The Key to Creating Cost-Effective Experiments at Scale

On Friday, NPR’s Invisibilia aired an episode that featured Matt Salganik’s research in collaboration with the Fragile Families & Child Wellbeing Study. Researchers had been collecting enormous amounts of data for decades about families, particularly those with unmarried parents, who were at “greater risk of breaking up and living in poverty.” Salganik issued a challenge to researchers to devise an algorithm that would use this data to better predict important outcomes.

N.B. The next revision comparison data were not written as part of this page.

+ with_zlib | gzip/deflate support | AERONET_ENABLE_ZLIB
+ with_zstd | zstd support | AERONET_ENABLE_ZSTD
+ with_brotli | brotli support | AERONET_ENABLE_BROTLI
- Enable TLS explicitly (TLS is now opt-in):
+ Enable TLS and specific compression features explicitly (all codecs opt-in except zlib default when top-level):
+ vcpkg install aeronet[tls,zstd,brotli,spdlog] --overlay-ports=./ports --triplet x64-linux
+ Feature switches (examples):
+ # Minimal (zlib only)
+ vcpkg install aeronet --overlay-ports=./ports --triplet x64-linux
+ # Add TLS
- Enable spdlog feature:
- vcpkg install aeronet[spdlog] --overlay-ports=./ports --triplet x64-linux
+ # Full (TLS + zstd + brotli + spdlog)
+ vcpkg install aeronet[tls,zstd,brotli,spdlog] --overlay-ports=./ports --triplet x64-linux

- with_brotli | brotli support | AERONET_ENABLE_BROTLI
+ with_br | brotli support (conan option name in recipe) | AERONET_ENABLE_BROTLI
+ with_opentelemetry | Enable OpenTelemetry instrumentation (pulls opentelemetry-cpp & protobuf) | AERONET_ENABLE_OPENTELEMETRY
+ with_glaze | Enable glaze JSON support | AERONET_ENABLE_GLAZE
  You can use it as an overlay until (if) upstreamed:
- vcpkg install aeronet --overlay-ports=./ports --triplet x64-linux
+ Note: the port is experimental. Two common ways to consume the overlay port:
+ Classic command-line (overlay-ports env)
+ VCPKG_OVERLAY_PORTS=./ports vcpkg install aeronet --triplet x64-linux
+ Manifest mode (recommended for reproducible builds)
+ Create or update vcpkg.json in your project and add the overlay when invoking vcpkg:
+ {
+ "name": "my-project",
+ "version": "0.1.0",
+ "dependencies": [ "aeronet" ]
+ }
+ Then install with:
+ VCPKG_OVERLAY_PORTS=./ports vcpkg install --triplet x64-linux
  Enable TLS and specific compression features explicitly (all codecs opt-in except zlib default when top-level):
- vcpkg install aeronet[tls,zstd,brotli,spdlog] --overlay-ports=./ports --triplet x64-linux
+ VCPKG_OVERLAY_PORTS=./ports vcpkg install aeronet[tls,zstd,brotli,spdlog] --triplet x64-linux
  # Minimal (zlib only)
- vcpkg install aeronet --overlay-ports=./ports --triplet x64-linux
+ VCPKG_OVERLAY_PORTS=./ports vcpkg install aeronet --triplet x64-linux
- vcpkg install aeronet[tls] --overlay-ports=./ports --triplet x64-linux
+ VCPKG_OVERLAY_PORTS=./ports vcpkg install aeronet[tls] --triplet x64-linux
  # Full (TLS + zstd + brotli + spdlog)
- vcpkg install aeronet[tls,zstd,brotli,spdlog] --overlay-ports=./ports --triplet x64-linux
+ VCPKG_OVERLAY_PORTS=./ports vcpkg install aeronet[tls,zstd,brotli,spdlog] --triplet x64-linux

The challenge grew out of Salganik’s new book, Bit By Bit: Social Research in the Digital Age—you can read more about how that unfolded, despite the idea of mass collaboration meeting with some initial skepticism, in Salganik's blog post that accompanied the Invisibilia episode.

The entire book—which I believe is a must-read for anyone aspiring to produce (or consume) social science research in the age of “big data”—was written using another Salganik innovation: the Open Review Toolkit, which is a platform that allows crowdsourced reviewing of the book that Salganik convincingly argues improves the quality of the book, leads to more sales, and increases access to knowledge (for more on these, watch Salganik’s blog this week).

In the excerpt below, Salganik makes the case for digital experiments that allow you to collect massive amounts of data by reducing the variable cost of data to zero. That doesn’t mean that the experiments are free to get off the ground. They’re not, but once they’re launched they can be an incredible resource, as illustrated by Salganik groundbreaking work with Peter Dodds and Duncan Watts. - Dave Nussbaum, Managing Editor

Digital experiments can have dramatically different cost structures, and this enables researchers to run experiments that were impossible in the past. One way to think about this difference is to note that experiments generally have two types of costs: fixed costs and variable costs. Fixed costs are costs that remain unchanged regardless of the number of participants. For example, in a lab experiment, fixed costs might be the costs of renting space and buying furniture. Variable costs, on the other hand, change depending on the number of participants. For example, in a lab experiment, variable costs might come from paying staff and participants. In general, analog experiments have low fixed costs and high variable costs, while digital experiments have high fixed costs and low variable costs (figure 4.19). Even though digital experiments have low variable costs, you can create a lot of exciting opportunities when you drive the variable cost all the way to zero.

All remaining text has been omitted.